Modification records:

+ + + + +

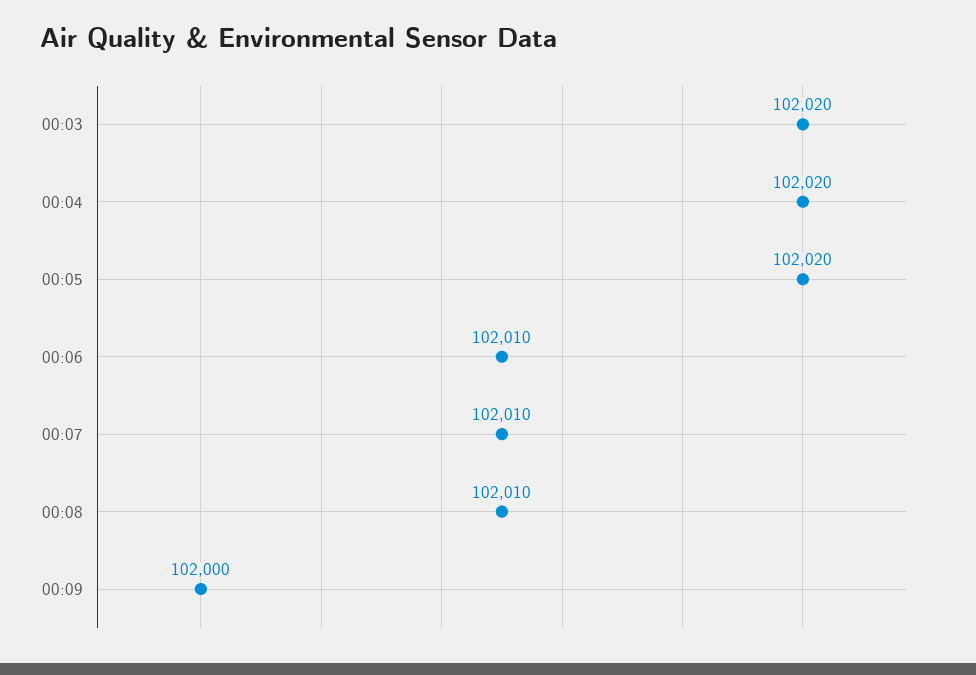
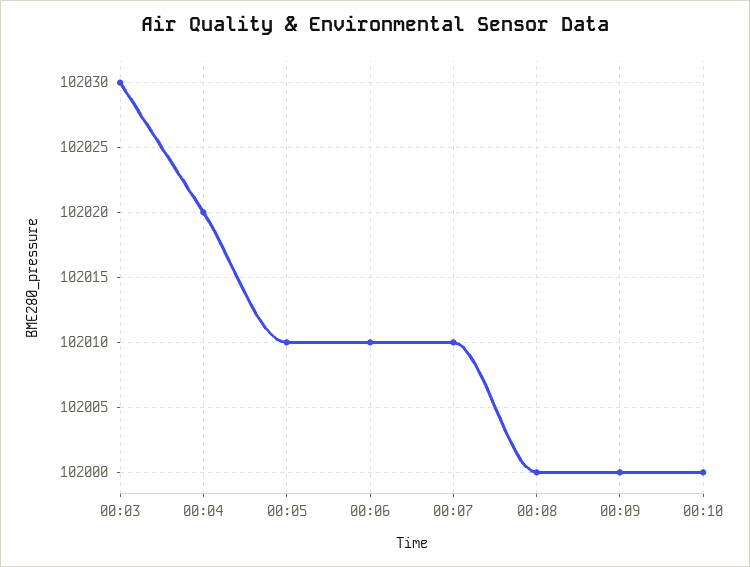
00:03: 102020 -> 102030
00:05: 102020 -> 102010
00:08: 102010 -> 102000
00:10: none -> 102000

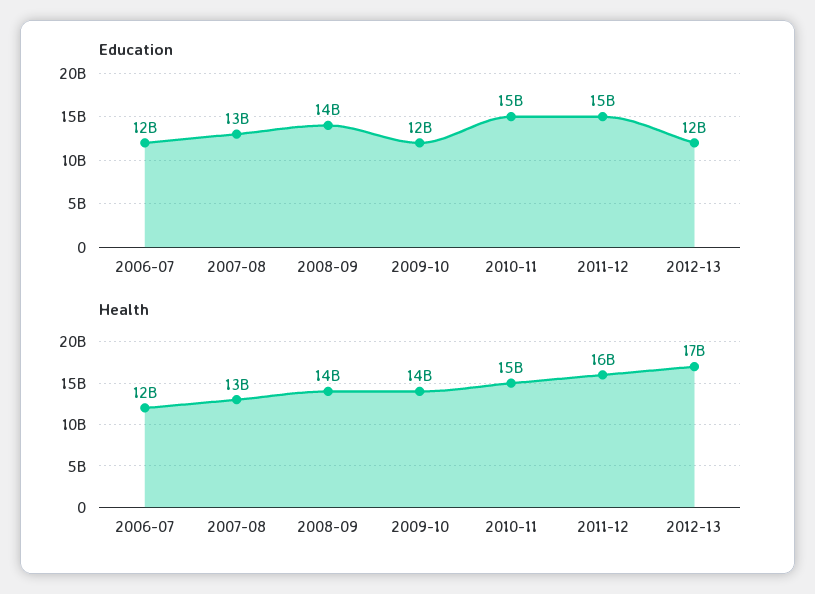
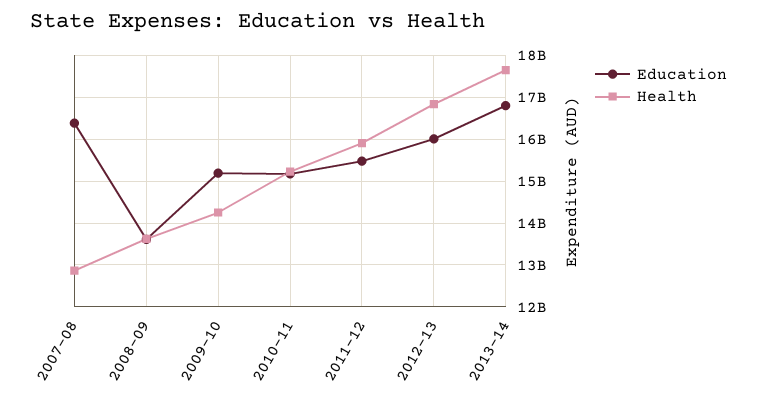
Education, 2006-07: 12000000000 -> none
Education, 2007-08: 13000000000 -> 16400000000
Education, 2009-10: 12000000000 -> 15200000000
Education, 2012-13: 12000000000 -> 16000000000
Health, 2006-07: 12000000000 -> none
Education, 2013-14: none -> 16800000000
Health, 2013-14: none -> 17600000000

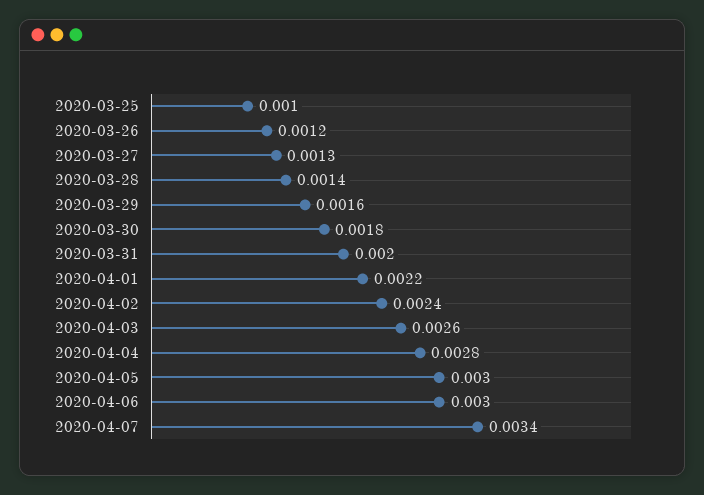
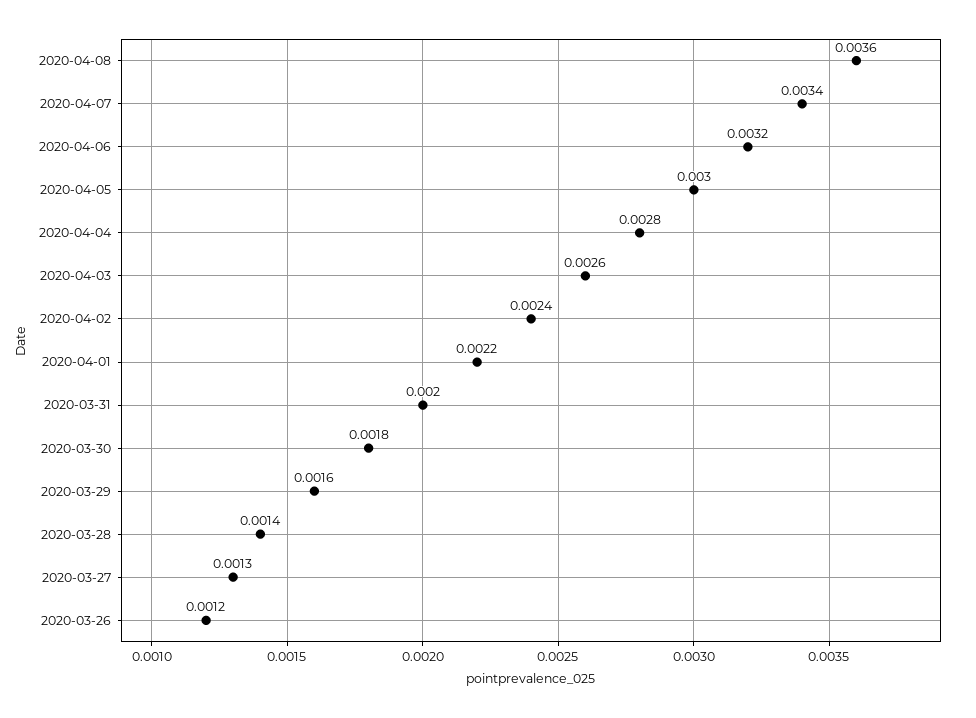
2020-03-25: 0.001 -> none
2020-04-06: 0.003 -> 0.0032
2020-04-08: none -> 0.0036

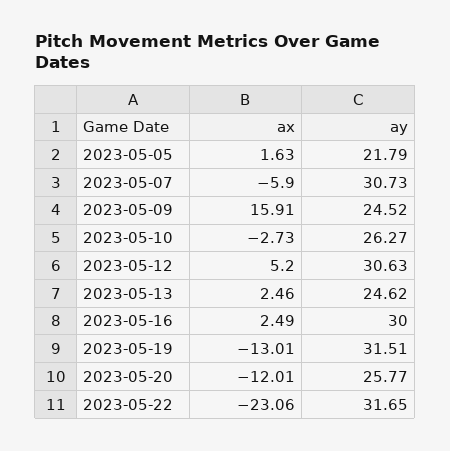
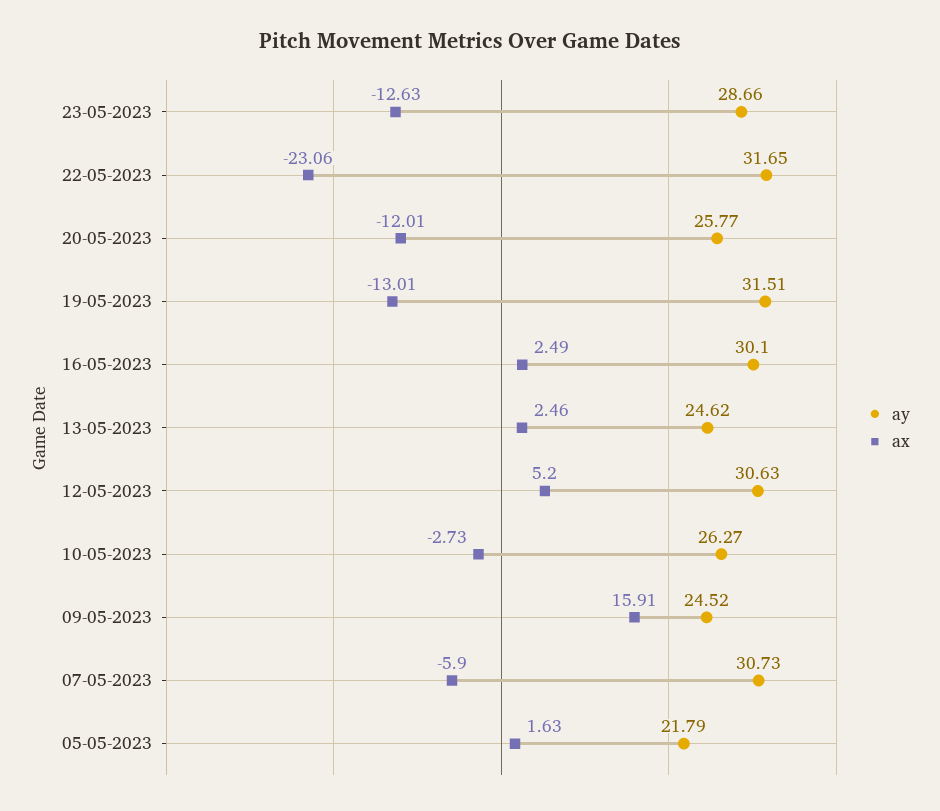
ay, 2023-05-16: 30 -> 30.1
ay, 23-05-2023: none -> 28.66
ax, 23-05-2023: none -> -12.63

+ + + + +

* EXERCISE
Every entry above is to be copied verbatim, with the pictures removed.

* RESULT FOR THIS TASK
00:03: 102020 -> 102030
00:05: 102020 -> 102010
00:08: 102010 -> 102000
00:10: none -> 102000

Education, 2006-07: 12000000000 -> none
Education, 2007-08: 13000000000 -> 16400000000
Education, 2009-10: 12000000000 -> 15200000000
Education, 2012-13: 12000000000 -> 16000000000
Health, 2006-07: 12000000000 -> none
Education, 2013-14: none -> 16800000000
Health, 2013-14: none -> 17600000000

2020-03-25: 0.001 -> none
2020-04-06: 0.003 -> 0.0032
2020-04-08: none -> 0.0036

ay, 2023-05-16: 30 -> 30.1
ay, 23-05-2023: none -> 28.66
ax, 23-05-2023: none -> -12.63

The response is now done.